Мы рассмеялись. Отлично! Скоро в строй. Мне не терпелось снова взяться за дело.
— Ты ведешь себя неосторожно. Зачем вы с Хансом выходите на улицу днем? — спросил я.
— Что уж нам — в затворников превратиться?
— Это было бы не так плохо. Скоро вы опять понадобитесь.
Он сразу весь подобрался, сел ко мне поближе.
— Что-нибудь новое?
— Да. Кое-что готовим.
— Расскажи.
— Не сейчас. Ступай домой. Я устал, и мне надоела твоя противная морда.
Он громко захохотал.
— Кто бы говорил! Ты погляди на себя. Попадись ты черту на лесной тропинке, он со страху провалился бы сквозь землю. Ухожу.
Разбитый усталостью, я отдыхал, закрыв глаза Ланге сел рядом с моим диваном.
— Ты меня считаешь дрянью?
— Это почему же?
— Иногда я и сам так думаю. Понимаешь, как на операцию — боюсь.
— Все боятся.
— Эдгар не боится. Мне бы таким быть.
— И он боится. Архитектор тоже.
— Это не то. Они боятся не так, как я. Я себя не помню от страха.
— А держишься ничуть не хуже других.
— Все от того же страха. Зажмурюсь, и пошел колотить. После кажется — все во сне было.
— А по-моему, ты молодец.
— Искренне? По-твоему, я не хуже других?
— Если не лучше.
Я приоткрыл один глаз. Ланге улыбался.
...Я проснулся от какого-то шума. Самюэльсен... Войдя, он остановился, и я услышал прерывистое дыхание, точно он долго бежал.
— Они нас выследили! Поднимайся! Можешь? Машина ждет.
— Где Ланге?
— Ну-ка, я тебе помогу. Одевайся! Быстрей!

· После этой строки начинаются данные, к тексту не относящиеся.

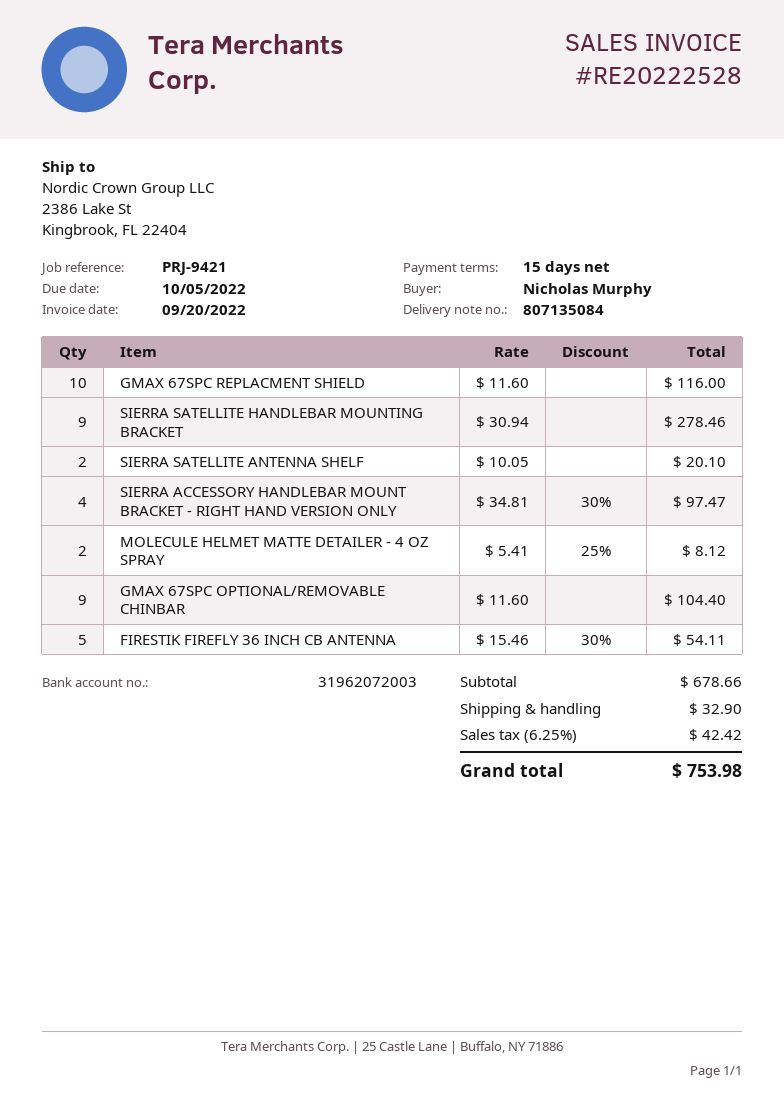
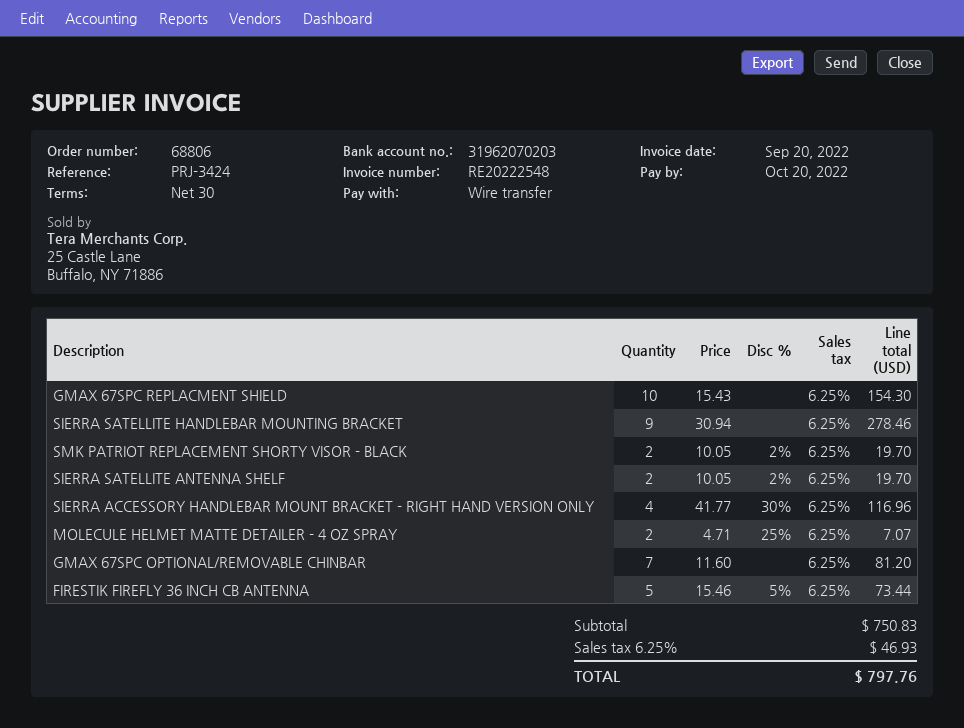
invoice number: RE20222528 -> RE20222548
payment terms: 15 days -> 30 days
due date: 2022-10-05 -> 2022-10-20
reference: PRJ-9421 -> PRJ-3424
bank account: 31962072003 -> 31962070203
GMAX 67SPC REPLACMENT SHIELD: 10 x 11.60 = 116.00 -> 10 x 15.43 = 154.30
SIERRA SATELLITE ANTENNA SHELF: 2 x 10.05 = 20.10 -> 2 x 10.05 - 2% = 19.70
SIERRA ACCESSORY HANDLEBAR MOUNT BRACKET - RIGHT HAND VERSION ONLY: 4 x 34.81 - 30% = 97.47 -> 4 x 41.77 - 30% = 116.96
MOLECULE HELMET MATTE DETAILER - 4 OZ SPRAY: 2 x 5.41 - 25% = 8.12 -> 2 x 4.71 - 25% = 7.07
GMAX 67SPC OPTIONAL/REMOVABLE CHINBAR: 9 x 11.60 = 104.40 -> 7 x 11.60 = 81.20
FIRESTIK FIREFLY 36 INCH CB ANTENNA: 5 x 15.46 - 30% = 54.11 -> 5 x 15.46 - 5% = 73.44
SMK PATRIOT REPLACEMENT SHORTY VISOR - BLACK: none -> 2 x 10.05 - 2% = 19.70
subtotal: 678.66 -> 750.83
shipping: 32.90 -> none
tax: 6.25% = 42.42 -> 6.25% = 46.93
total: 753.98 -> 797.76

Я встал, голова раскалывалась, комната плыла перед глазами. Я уцепился за его плечо.
— Где Ланге?
— Вот так... Да пошевеливайся, черт возьми! Нельзя терять ни минуты.
— Где Ланге?
Наши глаза встретились.
— Ланге убит, — тихо сказал он.
Я продолжал смотреть на него в упор.
— Архитектор?
— Ушел. Он, должно быть, уже на пути в Швецию.
— Эдгар?
— Взят.
Казалось, я снова нырнул в кипящую серу.
— А Ханс?
— Отбивался — схватили...
Мысли путались. Что же произошло? Не могу вспомнить. Ах да, нужно уходить. Немцы. Вот-вот нагрянут.

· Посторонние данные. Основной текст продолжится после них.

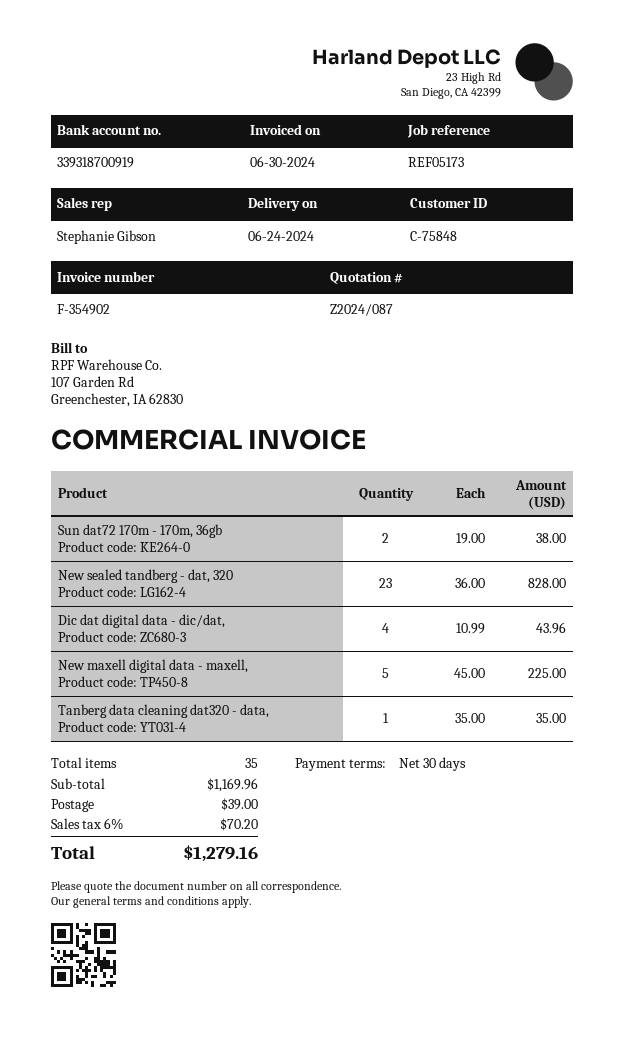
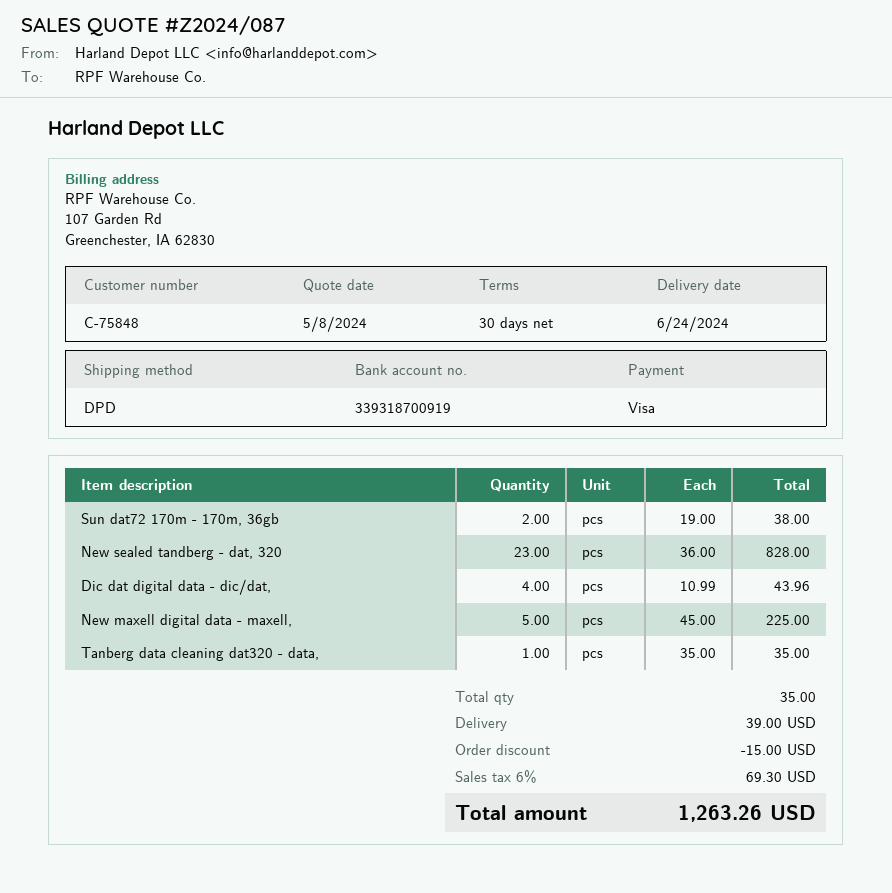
discount: none -> 15.00
tax: 6% = 70.20 -> 6% = 69.30
total: 1279.16 -> 1263.26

Я сунул в карман ручную гранату. В другом лежал пистолет. Самюэльсен взвалил на спину огромный рюкзак. Пошли: я впереди, он сзади, поддерживая меня. Пол колыхался. Ноги подкашивались, но Самюэльсен не давал мне упасть. Вот и лифт; он нажал кнопку. Пока мы спускались, он приколол кнопкой около инструкции мятую бумажку: условный знак — тревога.
Выйдя из лифта, я потерял сознание и очнулся уже в такси. Рядом со мной сидела молодая полная женщина.
— Марианна, — представилась она.
— А ведь ушли, — донесся до меня ее голос. — Опять ушли. Теперь ты вне опасности. Мы нашли тебе надежное убежище. Отлежишься, поправишься. Будем нянчиться с тобой, как с маленьким принцем.
До чего приятно слушать ее болтовню! Мягкий грудной голос... И ведь она от души верит, что в ее силах помочь мне, утешить.
Наконец машина остановилась, Марианна вышла.
— Ну как, дойдешь? Здесь недалеко.
Мы шли под руку. Бог не обидел ее ни силой, ни здоровьем, и все же ей пришлось нелегко. Встречные, наверно, думали, что она тащит домой пьяницу мужа.
Вот мы поднялись по лестнице, она позвонила. В прихожей я свалился. Женский голос тихо запричитал:
— Ох, да что же это такое... Бедный парень...
На второй день утром пришел врач — молодой, плечистый, деловитый. Тщательно осмотрел меня, сменил повязки.
— Все в порядке, — сказал он. — А вообще-то здорово тебе досталось. С недельку отдохни, потом можешь снова браться за дело. Деньги нужны?